Markets proceed through conflict and negotiation, they produce only provisional settlements—think commodity and stock prices—and they create the political landscape on which left and right contend. This much Land elsewhere charges, and I concede. The very dialectical nature of markets was what brought Marx to call himself a dialectical materialist. To that extent, Marx was right.
And that’s also why white nationalism is no friend of hyper-contractarian market liberalism. Here’s where the wheels fall off the car:
Normatively, white nationalism reaches for stability, while markets destabilize. And market advocates know this.
Practically, white nationalism is a nonstarter; classical liberalism is right now putting down new roots all over the world, in student and youth groups that stress the trans-political, trans-national, blessedly trans-racial market process.
Logically, a resemblance does not an identity make; as I said at the outset, not all who shrug are Atlas. Nearly all who shrug are cranks, and they’re doing it to get attention. Ayn Rand’s classic will forever be less an instruction manual than an allegory. Beware those who think otherwise, for they have too high an opinion of themselves.
Anyway. To my mind, white nationalism is an unbelievable cascade of failure, a joke at every point in its argument.
To be a white nationalist is first to ignore the evidence that skin color isn’t very good at predicting genetics. Next we must ignore the evidence that genetics predicts character only a little better than phrenology.
After that, we must ignore the evidence that even if race were a thing, our best strategy for dealing with it would not be racial purity, which is really just another word for inbreeding. Rather, we should prefer to crossbreed like mad, because hybrid vigor—or heterosis—trumps genetic purity every time.
To be a white nationalist, we’d have to set all that aside and loudly insist: Some Races Are Just Better Than Others, and Nothing Will Never Change. Why? Who cares! All that matters is that we believe it!
And then what?
Then comes comparative advantage, rather like the guy with a shovel who follows the elephants. And he tells us that the best economic strategy—genetics quite aside—is to trade with each other, all the time, and across all racial boundaries. Do you want the white race to get as rich as possible? Long term, you won’t get it by plunder. You won’t get it by segregation. You will only get it by swallowing your damn pride and making everyone else get rich too.

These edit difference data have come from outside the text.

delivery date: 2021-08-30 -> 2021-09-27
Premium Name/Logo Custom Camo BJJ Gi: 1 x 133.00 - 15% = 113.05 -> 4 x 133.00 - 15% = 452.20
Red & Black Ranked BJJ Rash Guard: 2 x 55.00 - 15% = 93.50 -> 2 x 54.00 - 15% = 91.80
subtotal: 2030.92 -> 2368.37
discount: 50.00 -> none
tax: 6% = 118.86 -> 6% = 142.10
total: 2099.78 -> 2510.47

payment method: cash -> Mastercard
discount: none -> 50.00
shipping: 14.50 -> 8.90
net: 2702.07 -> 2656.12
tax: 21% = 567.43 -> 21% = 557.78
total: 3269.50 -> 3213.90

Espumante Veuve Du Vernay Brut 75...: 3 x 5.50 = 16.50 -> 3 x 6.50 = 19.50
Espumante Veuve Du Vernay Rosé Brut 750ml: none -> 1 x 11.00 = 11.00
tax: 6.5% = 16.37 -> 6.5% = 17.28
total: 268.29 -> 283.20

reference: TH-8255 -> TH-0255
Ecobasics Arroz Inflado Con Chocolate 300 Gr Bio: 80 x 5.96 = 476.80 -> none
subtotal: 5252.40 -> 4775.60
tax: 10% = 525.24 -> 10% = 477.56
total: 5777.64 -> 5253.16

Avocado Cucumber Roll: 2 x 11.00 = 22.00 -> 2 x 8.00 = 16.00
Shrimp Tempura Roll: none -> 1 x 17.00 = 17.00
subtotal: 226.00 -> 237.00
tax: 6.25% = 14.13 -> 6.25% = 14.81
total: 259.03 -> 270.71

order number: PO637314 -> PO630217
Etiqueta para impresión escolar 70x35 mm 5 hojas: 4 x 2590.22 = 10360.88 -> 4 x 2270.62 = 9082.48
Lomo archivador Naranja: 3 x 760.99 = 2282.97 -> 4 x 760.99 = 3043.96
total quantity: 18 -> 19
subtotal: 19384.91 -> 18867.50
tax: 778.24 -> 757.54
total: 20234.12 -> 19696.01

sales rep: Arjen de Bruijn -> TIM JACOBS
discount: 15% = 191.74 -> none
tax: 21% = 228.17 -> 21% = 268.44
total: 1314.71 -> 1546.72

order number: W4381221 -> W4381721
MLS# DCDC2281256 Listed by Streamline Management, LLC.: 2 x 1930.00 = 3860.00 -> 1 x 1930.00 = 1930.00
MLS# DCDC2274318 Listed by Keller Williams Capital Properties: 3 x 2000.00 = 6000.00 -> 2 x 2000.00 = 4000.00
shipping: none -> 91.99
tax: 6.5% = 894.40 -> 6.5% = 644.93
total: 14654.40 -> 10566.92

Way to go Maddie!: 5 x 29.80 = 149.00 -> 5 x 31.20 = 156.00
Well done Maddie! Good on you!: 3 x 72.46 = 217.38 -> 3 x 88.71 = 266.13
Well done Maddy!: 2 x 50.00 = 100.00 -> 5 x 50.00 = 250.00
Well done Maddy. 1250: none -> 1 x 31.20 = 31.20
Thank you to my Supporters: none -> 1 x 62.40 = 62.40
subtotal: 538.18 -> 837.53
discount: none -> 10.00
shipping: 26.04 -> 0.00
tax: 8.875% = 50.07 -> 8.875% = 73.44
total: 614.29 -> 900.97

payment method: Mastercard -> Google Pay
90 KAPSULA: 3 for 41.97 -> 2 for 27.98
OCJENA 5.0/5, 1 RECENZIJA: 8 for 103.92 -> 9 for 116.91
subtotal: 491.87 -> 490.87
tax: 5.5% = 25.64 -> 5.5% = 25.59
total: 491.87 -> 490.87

Markets are heterotic because life is heterotic. As a result, there is literally nothing that makes sense about racial or any other kind of a priori isolationism. It’s stupid all the way down. A good society is a heterotic society, a promiscuous society that creatively mingles things together, a society that trades ideas, and gametes, and values for other values.
In the heterotic market, shrugging doesn’t mean you’re Atlas. It just means you’re leaving money on the table. Which is nothing to brag about.